Silence drifted around the group, none quite believing that Sam had said such a thing. And then Frodo, the colour drained completely from his face, took a step towards Sam, his eyes blazing.

"How dare you ask such a question? Was it a true friendship? We grew up together, Sam, we protected one another. Without you Lotho would have beaten me black and blue on my 30th birthday, if you had not come to my rescue…and you were not even a tweenager."

"Yes I protected you, Frodo and you in turn convinced Bilbo to tech me reading` and writin`. But was it friendship? Seems to me that we created an arrangement that was mutually beneficial to the both of us."
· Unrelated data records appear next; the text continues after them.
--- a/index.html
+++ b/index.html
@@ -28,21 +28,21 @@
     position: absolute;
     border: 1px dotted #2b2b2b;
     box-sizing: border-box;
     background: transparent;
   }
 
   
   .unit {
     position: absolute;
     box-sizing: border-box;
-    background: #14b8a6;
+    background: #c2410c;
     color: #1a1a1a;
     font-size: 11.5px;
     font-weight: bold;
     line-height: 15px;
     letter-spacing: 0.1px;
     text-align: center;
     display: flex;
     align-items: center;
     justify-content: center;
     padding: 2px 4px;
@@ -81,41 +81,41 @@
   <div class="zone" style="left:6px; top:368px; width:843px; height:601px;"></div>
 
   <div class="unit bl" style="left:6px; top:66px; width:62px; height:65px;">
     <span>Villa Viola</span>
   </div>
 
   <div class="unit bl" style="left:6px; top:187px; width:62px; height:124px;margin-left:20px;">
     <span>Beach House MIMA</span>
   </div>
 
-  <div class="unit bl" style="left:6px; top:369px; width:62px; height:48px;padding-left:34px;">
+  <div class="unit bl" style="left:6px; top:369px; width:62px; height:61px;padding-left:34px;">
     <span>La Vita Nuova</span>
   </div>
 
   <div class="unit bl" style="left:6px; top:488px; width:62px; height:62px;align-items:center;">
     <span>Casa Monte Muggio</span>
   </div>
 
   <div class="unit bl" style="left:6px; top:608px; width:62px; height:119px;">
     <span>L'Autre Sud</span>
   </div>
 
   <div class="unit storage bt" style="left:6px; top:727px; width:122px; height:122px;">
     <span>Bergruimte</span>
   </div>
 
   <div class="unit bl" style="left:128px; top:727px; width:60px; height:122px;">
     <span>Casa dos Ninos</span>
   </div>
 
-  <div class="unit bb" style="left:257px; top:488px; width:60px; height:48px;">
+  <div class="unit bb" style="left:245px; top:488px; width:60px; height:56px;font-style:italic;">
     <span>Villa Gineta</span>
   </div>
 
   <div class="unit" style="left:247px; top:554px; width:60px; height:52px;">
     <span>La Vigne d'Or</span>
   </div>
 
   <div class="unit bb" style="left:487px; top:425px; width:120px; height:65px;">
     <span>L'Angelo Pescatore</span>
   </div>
"Perhaps at the very beginning that was it was, but as time passed…"

"As time passed we fell into a rut and we named it `friendship` because that was more pleasing to the ear. Now, however I call it by its true name, which is convenience."

"Sam." There was desperation to Frodo's voice now and tears were racing one another down his face. Again Sam, fought the urge to reach out and protect him, to do as such was to curse them both to pain and misery. Despite this fact though a part of him, somewhere beneath the anger that was fuelling his words and his actions in this moment, was hoping that something would be said, either by himself or Frodo, that would mend the rift stretching between them.

That hope was swiftly dashed, however, when Frodo took in a deep shaking breath and said,

"If that is truly how you feel, Sam, then I too agree that we would do better apart." Then he turned and began to walk away. 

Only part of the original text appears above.